In Columbus, Ohio, yesterday, Deputy Secretary John Porcari announced the first-ever uniform technical standards for the manufacture of high-speed intercity passenger rail cars.
Now, you may think this announcement is about trains, but it's really about jobs. American manufacturing jobs.
As Deputy Secretary Porcari said,
"This is a watershed moment for railroading, but it's also a chance to get America back to building its own future. We are not going to outsource the fabrication, assembly, or jobs that will be created as we scale up our rail industry."
Because, as part of the Obama Administration’s focus on maximizing manufacturing opportunities, these standards provide an unprecedented opportunity for rail industry suppliers in the US. From rails to wheel bearings to final assembly, we are helping to establish a strong, stable manufacturing base for this exciting new industry.
You see, a uniform standard means that any manufacturer can compete to build this infrastructure; it's a level playing field. And the open competition this standard fosters should help keep costs down for railroads and travelers.
As Federal Railroad Administrator Joseph Szabo explained, "A common design for rail components makes it easier to stock parts, train maintenance personnel, and perform repairs, all of which reduces costs.”
The first of our standards applies to bi-level passenger cars for high-speed operation. The new cars will fit with current locomotives as well as our future high-speed fleet, and they meet all current safety requirements and regulations.

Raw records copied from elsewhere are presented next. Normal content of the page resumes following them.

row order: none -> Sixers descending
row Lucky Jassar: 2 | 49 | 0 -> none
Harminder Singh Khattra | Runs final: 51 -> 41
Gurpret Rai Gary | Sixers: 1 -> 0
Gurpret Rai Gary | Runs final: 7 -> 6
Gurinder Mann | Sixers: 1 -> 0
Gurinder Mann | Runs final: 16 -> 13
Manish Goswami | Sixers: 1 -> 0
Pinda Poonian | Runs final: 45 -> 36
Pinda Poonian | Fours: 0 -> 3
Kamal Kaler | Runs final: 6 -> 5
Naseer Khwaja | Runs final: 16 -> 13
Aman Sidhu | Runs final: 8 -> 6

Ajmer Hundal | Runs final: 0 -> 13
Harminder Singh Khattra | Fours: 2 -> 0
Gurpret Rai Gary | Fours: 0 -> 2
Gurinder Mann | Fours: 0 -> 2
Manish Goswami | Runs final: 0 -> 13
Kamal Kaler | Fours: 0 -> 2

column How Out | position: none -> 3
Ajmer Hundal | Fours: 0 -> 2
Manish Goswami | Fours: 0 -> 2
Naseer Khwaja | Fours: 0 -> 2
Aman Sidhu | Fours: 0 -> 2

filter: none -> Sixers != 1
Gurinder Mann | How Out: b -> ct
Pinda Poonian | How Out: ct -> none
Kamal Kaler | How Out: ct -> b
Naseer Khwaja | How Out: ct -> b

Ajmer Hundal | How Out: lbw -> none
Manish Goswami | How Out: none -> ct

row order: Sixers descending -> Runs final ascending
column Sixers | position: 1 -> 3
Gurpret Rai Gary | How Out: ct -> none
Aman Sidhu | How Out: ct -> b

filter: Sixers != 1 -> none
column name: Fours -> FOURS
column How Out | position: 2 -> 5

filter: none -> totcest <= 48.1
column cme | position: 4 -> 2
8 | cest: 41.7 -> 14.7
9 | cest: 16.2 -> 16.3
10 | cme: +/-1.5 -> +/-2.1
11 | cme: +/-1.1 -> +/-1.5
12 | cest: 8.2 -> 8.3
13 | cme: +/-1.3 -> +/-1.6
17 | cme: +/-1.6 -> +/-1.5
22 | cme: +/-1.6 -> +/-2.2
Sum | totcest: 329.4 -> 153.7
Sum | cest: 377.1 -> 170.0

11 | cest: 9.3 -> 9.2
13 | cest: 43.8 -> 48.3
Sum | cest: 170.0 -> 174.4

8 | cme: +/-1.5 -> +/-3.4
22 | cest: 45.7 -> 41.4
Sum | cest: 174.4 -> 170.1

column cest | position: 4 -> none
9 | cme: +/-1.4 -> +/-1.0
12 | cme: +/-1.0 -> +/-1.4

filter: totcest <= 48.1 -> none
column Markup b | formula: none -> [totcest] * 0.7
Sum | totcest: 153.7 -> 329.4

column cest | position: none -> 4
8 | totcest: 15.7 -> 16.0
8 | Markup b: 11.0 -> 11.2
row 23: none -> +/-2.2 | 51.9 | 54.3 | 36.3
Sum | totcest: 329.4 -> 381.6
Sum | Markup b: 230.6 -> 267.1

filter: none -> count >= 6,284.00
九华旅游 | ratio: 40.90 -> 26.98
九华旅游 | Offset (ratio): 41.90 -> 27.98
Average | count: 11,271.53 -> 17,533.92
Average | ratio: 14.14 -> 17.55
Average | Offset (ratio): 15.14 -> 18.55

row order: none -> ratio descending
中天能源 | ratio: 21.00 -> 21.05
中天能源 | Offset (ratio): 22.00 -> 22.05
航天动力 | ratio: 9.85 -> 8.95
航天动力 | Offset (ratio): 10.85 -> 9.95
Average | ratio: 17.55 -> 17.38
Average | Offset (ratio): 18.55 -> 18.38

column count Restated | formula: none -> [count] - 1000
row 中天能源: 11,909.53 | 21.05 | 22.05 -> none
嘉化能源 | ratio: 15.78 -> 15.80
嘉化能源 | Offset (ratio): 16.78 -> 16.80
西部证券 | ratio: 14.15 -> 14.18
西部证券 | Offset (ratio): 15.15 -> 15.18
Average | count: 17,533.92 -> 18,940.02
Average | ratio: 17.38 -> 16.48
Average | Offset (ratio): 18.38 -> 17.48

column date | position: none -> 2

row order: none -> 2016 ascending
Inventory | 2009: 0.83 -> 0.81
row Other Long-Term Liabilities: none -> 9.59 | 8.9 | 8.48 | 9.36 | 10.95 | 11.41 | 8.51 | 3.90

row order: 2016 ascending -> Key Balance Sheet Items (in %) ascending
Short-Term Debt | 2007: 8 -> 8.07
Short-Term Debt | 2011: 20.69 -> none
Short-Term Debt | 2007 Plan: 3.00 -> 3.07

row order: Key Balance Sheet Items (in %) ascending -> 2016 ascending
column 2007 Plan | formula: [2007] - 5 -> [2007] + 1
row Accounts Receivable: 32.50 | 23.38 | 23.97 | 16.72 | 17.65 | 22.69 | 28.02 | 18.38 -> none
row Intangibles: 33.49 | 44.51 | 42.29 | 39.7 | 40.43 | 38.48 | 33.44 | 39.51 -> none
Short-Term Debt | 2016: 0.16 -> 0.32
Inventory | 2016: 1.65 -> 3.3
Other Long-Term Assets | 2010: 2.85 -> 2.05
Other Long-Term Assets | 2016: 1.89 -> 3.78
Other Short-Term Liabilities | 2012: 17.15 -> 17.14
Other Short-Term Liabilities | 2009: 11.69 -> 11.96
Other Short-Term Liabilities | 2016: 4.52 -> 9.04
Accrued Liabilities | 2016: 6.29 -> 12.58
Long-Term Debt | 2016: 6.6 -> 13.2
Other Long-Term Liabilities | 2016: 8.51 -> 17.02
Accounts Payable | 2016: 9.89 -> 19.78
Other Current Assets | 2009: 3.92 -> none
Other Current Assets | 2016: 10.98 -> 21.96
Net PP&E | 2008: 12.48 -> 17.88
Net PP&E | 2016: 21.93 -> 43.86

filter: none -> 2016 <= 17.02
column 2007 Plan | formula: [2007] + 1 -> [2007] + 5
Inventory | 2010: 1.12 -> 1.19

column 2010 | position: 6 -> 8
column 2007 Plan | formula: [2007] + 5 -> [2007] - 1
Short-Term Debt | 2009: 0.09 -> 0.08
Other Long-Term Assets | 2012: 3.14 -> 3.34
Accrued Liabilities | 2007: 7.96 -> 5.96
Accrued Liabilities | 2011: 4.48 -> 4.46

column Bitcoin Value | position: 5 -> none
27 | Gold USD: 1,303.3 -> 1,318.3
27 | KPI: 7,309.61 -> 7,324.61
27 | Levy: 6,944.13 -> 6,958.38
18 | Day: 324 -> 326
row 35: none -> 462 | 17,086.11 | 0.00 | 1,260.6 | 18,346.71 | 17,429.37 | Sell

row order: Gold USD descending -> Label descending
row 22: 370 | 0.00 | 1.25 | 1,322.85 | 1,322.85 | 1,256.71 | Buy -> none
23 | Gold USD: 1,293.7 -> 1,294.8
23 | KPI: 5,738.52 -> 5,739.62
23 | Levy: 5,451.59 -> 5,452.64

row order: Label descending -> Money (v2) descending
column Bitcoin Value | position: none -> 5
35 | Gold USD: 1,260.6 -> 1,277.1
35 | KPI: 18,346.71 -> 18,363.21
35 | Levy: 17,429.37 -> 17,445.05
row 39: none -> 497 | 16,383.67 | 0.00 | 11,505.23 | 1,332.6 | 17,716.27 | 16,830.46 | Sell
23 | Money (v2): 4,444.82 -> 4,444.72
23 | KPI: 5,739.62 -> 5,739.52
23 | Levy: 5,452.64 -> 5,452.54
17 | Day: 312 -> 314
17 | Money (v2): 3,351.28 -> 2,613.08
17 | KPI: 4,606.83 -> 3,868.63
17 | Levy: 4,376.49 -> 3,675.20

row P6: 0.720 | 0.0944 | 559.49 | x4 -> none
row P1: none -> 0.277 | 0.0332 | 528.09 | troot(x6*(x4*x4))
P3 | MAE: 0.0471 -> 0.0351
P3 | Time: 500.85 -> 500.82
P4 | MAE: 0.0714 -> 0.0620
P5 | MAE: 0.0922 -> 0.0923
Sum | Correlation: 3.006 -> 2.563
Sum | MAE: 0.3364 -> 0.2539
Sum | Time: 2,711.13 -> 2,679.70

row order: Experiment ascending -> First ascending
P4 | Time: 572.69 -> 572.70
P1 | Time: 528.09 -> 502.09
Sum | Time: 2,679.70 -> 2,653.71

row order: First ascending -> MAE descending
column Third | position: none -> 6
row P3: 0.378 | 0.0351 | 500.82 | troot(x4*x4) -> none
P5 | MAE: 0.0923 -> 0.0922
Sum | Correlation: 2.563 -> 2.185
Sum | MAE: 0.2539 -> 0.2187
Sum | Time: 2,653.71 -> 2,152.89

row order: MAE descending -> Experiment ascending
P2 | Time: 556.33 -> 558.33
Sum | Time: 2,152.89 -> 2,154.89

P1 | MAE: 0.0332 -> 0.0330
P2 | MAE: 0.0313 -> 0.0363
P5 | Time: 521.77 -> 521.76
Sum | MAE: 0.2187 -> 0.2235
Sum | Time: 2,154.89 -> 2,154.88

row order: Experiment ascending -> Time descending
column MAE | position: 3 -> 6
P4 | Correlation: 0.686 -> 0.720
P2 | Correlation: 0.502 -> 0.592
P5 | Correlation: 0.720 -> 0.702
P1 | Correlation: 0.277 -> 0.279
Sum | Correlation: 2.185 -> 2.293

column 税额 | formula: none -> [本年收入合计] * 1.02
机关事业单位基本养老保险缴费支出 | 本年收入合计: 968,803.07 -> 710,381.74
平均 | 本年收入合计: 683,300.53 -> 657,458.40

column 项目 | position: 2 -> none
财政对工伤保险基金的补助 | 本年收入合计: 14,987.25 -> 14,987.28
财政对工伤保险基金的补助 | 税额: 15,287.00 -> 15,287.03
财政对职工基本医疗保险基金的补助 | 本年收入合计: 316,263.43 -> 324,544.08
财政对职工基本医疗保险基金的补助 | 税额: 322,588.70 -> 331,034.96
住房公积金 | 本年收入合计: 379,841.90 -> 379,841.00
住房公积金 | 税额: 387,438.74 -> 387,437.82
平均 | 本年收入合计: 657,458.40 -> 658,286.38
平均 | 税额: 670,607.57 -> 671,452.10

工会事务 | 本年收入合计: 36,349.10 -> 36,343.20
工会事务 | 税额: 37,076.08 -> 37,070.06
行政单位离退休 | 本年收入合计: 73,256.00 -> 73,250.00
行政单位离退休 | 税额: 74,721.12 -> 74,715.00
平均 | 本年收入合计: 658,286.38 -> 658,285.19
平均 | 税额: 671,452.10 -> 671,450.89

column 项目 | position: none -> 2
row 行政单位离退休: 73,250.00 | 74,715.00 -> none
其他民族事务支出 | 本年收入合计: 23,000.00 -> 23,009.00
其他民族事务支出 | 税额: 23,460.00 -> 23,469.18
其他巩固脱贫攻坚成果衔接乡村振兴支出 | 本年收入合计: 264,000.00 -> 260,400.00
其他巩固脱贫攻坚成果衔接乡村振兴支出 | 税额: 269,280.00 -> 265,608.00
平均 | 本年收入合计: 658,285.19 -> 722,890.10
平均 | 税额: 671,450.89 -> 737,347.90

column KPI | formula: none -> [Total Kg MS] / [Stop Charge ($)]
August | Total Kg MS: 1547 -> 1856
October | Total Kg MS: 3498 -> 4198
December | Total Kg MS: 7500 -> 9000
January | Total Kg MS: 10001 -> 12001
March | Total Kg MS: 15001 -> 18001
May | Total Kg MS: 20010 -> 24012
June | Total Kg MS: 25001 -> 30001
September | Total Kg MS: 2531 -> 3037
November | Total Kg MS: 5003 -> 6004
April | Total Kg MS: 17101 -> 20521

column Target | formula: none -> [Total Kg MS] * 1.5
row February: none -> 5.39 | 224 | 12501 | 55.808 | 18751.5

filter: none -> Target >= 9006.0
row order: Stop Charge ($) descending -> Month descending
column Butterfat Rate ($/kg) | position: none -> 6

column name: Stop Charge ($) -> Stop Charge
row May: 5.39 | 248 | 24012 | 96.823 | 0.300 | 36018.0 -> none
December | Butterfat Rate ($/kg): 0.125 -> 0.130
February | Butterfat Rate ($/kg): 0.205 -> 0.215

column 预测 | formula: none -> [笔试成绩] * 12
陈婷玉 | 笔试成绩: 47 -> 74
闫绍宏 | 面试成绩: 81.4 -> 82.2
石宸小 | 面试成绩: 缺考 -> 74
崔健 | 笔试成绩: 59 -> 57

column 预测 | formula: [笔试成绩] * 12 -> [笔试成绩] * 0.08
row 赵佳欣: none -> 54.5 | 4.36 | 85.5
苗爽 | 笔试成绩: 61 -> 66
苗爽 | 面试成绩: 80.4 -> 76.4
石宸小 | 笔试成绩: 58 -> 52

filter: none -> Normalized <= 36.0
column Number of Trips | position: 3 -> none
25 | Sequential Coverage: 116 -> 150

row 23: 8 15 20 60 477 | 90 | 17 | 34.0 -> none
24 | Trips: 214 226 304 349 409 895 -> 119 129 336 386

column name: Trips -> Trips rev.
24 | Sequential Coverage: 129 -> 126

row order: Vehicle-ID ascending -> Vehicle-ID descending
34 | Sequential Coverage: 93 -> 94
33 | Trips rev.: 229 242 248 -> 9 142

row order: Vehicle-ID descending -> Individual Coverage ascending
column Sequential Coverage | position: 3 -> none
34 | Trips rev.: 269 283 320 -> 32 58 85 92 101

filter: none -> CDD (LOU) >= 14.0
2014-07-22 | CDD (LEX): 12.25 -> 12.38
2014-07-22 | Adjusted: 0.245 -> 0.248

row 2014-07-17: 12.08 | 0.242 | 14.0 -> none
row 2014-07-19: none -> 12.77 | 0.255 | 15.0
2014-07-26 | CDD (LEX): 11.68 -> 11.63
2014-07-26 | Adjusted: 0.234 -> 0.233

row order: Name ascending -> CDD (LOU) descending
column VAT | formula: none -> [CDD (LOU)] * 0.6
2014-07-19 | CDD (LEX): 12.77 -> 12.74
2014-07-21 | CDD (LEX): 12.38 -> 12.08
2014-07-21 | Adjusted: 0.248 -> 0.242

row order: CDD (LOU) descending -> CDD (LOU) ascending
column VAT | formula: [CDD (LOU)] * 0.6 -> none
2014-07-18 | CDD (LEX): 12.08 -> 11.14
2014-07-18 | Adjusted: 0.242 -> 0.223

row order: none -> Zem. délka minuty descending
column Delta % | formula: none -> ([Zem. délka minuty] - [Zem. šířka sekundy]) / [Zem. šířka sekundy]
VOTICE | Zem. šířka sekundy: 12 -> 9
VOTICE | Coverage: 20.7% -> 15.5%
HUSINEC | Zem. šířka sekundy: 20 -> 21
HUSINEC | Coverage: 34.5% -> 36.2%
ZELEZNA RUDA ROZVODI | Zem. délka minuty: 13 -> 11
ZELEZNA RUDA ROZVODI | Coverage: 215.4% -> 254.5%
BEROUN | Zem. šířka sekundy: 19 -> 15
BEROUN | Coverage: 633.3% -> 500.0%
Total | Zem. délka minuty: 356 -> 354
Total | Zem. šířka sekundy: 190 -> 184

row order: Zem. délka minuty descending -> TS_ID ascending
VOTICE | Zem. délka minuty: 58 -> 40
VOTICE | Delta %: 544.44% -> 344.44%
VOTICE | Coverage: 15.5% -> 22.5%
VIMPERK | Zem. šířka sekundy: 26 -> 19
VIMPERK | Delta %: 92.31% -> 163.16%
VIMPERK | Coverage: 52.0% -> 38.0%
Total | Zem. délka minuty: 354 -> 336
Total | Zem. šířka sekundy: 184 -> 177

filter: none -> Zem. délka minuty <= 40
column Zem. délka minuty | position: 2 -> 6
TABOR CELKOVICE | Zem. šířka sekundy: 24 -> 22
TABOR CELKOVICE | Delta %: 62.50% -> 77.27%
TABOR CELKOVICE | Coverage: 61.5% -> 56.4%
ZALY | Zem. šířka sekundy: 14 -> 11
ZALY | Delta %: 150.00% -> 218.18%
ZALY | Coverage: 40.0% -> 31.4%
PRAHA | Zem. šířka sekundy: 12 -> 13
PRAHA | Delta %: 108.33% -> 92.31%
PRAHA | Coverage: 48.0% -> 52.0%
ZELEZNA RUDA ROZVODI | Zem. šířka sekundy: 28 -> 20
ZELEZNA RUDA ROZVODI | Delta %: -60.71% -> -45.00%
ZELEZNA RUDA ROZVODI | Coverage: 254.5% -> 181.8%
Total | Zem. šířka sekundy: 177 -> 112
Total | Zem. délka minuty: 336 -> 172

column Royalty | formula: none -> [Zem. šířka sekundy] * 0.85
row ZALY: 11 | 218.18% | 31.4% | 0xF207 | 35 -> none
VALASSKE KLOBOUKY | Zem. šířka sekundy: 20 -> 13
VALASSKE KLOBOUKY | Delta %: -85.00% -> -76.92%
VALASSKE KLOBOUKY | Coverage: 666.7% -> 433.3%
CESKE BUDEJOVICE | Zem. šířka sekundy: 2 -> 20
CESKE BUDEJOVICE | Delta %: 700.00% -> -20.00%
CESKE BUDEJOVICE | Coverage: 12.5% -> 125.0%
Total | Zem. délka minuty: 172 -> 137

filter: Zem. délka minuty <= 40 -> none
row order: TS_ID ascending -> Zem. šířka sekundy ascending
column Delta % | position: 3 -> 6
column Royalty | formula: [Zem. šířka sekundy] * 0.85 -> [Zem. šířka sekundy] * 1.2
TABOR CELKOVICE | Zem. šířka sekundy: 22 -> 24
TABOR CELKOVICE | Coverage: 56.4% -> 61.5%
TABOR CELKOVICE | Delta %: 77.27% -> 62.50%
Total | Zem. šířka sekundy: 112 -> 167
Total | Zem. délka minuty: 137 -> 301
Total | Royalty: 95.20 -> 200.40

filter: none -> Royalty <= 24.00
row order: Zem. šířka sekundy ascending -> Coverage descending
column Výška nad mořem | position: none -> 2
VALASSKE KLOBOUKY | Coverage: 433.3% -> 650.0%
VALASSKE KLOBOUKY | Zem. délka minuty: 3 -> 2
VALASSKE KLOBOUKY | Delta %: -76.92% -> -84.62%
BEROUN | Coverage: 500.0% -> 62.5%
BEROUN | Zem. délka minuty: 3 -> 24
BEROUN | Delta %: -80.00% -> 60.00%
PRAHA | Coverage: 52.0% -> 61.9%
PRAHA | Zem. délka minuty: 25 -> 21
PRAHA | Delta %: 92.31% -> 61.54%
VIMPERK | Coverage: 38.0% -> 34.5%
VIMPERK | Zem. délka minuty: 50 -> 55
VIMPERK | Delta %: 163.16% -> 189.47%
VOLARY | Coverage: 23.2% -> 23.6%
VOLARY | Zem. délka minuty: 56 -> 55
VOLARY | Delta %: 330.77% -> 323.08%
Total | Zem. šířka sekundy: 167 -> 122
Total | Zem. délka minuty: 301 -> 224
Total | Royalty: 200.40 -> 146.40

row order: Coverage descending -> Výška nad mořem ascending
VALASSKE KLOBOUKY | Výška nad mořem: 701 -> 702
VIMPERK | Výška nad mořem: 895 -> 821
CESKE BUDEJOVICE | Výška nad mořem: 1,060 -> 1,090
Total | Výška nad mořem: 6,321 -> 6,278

More importantly, they will be able to satisfy future regulations for crash energy management. That means that as existing passenger rail cars are replaced, the new ones will enhance safety.
We're creating the jobs America needs and building a safe, efficient, and sustainable transportation network that will energize our economy and create opportunities for generations to come.
President Obama's vision of a new era in rail is a win for American manufacturers, a win for American workers, and a win for American travelers.